Privacy. For high-profile sellers — executives, public figures, people with assets that attract attention — the idea of their home appearing on a public portal, with interior photographs and precise location details available to anyone with a browser, is genuinely uncomfortable. The private market allows a transaction to happen without that exposure.
Control. A private sale can be structured to reach a specific buyer profile without the noise of a public launch. No price reduction history visible to the market. No days-on-market counter ticking upward. No public record of interest levels or lack thereof. For sellers who understand how market perception affects value, that control is worth paying for — or rather, worth accepting a slightly reduced buyer pool to achieve.
Relationships. Some sellers simply prefer to transact with buyers they know something about — buyers who have been vetted, who are financially qualified, who come with a recommendation. The private market, at its best, is a network of qualified principals operating with a level of trust that the public market can't replicate.
Who accesses it and how
The honest answer is that the private market is accessed through relationships — specifically, through relationships with brokers who maintain active buyer registers and have enough credibility with sellers to be trusted with off-market instructions.
At Aurum, we maintain a brief register of active buyers — people who have had a detailed conversation with us about what they're looking for, who are financially qualified to complete, and who we know well enough to approach with a specific property without wasting either party's time. When a seller approaches us with a property they want to move privately, we work through that register first.
The process is straightforward. The buyer receives a confidential introduction — address withheld initially, full details shared under NDA if there's interest. If the fit is right, a viewing is arranged privately. If an offer follows, it proceeds through normal legal channels. The difference from a public sale is everything that happens before the offer — the introduction, the qualification, the discretion.
What it takes to be on the right side of this
For buyers, access to the private market requires demonstrating three things.
Seriousness. Brokers who operate at this level are protective of their seller relationships. They won't introduce a buyer to an off-market property unless they're confident that buyer will behave professionally — respond promptly, view seriously, make decisions rather than hedge. One introduction that goes nowhere without explanation tends to close doors.
Financial clarity. In the private market, financial qualification isn't a formality — it's a prerequisite. Sellers who are transacting privately are often doing so precisely to avoid the uncertainty of a public process. Proof of funds, clarity on financing, readiness to exchange within a defined timeframe — these are expected upfront, not after the offer.
A genuine brief. The buyers who get introduced to the best off-market opportunities are the ones who have articulated clearly what they want and why. Not just bedrooms and postcodes — the specific characteristics of a property that would make it the right one. Brokers match briefs to properties. The more precise the brief, the more useful the match.
The practical reality
The private market isn't a shortcut to better properties at lower prices. Off-market properties are priced at market value — sometimes above it, because sellers who don't need to publicly list tend to have less pressure to negotiate. The advantage for buyers isn't price — it's access, and the elimination of the competitive dynamics that a public listing creates.
For the right buyer, in the right area, with the right brief — the private market is worth understanding and worth accessing.

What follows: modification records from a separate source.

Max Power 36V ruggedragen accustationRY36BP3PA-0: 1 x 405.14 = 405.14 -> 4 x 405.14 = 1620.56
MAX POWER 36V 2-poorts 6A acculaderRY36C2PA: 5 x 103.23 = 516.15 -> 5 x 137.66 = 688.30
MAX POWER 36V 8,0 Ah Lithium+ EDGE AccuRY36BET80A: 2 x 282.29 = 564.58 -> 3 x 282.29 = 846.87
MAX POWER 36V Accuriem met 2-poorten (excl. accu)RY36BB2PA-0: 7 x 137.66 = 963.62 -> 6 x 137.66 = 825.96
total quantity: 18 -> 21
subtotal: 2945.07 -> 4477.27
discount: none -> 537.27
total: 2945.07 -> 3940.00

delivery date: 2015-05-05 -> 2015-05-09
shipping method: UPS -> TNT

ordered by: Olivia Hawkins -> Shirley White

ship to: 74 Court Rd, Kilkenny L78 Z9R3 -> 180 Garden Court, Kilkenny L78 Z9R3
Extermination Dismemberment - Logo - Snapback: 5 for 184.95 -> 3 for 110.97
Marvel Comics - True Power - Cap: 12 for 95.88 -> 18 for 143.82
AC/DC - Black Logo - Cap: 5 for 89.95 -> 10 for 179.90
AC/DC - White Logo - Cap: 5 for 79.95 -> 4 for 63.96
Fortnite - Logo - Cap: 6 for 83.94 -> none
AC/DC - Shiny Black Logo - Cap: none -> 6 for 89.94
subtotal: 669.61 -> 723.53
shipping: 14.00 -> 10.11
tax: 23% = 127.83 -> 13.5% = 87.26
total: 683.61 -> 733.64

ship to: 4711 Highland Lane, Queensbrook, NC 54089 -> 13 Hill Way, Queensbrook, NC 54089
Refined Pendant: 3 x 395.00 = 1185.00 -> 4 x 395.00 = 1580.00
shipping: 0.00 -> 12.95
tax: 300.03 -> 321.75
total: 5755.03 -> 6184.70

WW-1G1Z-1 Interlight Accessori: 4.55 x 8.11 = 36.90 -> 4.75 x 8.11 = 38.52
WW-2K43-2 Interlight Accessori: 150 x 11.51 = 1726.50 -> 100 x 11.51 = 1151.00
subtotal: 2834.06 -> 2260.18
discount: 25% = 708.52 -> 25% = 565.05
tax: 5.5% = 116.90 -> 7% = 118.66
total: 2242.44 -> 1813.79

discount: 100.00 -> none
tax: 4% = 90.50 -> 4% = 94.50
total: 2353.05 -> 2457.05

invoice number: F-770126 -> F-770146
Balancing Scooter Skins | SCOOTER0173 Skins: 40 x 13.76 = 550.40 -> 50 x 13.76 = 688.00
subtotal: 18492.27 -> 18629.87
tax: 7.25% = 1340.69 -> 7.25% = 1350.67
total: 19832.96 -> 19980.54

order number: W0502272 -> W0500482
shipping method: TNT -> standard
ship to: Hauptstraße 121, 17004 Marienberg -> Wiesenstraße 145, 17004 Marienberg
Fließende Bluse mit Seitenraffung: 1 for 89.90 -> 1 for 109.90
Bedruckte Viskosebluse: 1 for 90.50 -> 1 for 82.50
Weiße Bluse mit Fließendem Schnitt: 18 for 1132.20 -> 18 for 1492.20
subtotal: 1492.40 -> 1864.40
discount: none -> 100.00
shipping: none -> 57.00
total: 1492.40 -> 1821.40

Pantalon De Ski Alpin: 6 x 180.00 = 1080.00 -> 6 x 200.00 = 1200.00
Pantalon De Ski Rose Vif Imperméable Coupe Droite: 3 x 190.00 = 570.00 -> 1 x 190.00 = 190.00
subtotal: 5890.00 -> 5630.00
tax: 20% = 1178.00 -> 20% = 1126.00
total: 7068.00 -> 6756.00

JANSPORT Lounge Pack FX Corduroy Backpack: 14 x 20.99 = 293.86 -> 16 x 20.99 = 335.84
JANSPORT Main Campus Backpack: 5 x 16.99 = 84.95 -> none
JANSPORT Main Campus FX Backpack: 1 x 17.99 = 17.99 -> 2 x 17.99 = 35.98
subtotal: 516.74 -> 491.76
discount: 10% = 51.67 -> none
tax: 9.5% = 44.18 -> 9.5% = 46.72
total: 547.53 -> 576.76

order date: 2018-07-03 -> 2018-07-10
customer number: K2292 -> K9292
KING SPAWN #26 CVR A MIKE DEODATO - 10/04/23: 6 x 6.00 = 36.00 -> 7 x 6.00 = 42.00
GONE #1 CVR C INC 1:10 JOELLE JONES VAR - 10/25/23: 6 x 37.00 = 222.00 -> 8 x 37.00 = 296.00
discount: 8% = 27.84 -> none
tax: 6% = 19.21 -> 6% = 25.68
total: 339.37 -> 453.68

The way to access it is the same as it has always been: find the right broker, have the right conversation, and demonstrate that you're worth introducing to.
The market you don't see on Rightmove
If you've been searching for property in prime central London using the major portals, you've been looking at a partial picture.
A meaningful percentage of high-value London property — the exact figure is difficult to establish precisely, but from our own transaction data it's consistently above 30% — never reaches a public listing. It moves privately, through conversations between brokers and buyers who have made the right relationships at the right time.
This isn't a secret, exactly. It's more that it isn't discussed openly, because the people who benefit from it have limited incentive to advertise it and the people who don't know about it don't know to ask.
Here's how it actually works.
Why sellers choose the private market
The reasons vary, but they fall into three broad categories.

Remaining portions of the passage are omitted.